Your instructions
Whenever a line carries the word "glTF", pull it out of the entries.

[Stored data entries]
Segment Open

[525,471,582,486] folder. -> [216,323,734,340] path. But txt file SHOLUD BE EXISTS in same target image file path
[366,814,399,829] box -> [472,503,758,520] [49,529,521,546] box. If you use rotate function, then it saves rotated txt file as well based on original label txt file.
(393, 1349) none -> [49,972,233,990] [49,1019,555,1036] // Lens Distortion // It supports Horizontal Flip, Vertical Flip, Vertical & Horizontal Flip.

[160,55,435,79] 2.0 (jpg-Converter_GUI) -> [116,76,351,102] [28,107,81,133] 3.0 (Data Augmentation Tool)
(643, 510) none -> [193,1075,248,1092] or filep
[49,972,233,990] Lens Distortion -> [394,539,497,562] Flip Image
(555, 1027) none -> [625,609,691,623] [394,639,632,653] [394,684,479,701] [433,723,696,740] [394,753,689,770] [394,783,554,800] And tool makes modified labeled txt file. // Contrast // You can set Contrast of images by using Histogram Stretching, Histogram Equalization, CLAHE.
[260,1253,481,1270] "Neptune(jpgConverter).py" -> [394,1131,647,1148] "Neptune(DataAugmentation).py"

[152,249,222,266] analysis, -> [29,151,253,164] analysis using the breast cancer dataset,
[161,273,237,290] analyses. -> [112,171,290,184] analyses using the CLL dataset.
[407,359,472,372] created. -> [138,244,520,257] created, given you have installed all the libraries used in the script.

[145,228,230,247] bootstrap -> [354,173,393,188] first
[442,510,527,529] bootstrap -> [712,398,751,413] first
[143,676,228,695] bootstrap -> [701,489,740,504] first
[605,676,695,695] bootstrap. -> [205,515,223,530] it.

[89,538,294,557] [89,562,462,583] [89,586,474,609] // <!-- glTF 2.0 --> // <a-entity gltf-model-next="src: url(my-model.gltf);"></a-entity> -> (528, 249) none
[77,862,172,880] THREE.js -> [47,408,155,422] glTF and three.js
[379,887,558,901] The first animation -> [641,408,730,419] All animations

Segment Closed

Answer section
[89,538,294,557] [89,562,462,583] [89,586,474,609] // <!-- glTF 2.0 --> // <a-entity gltf-model-next="src: url(my-model.gltf);"></a-entity> -> (528, 249) none
[77,862,172,880] THREE.js -> [47,408,155,422] glTF and three.js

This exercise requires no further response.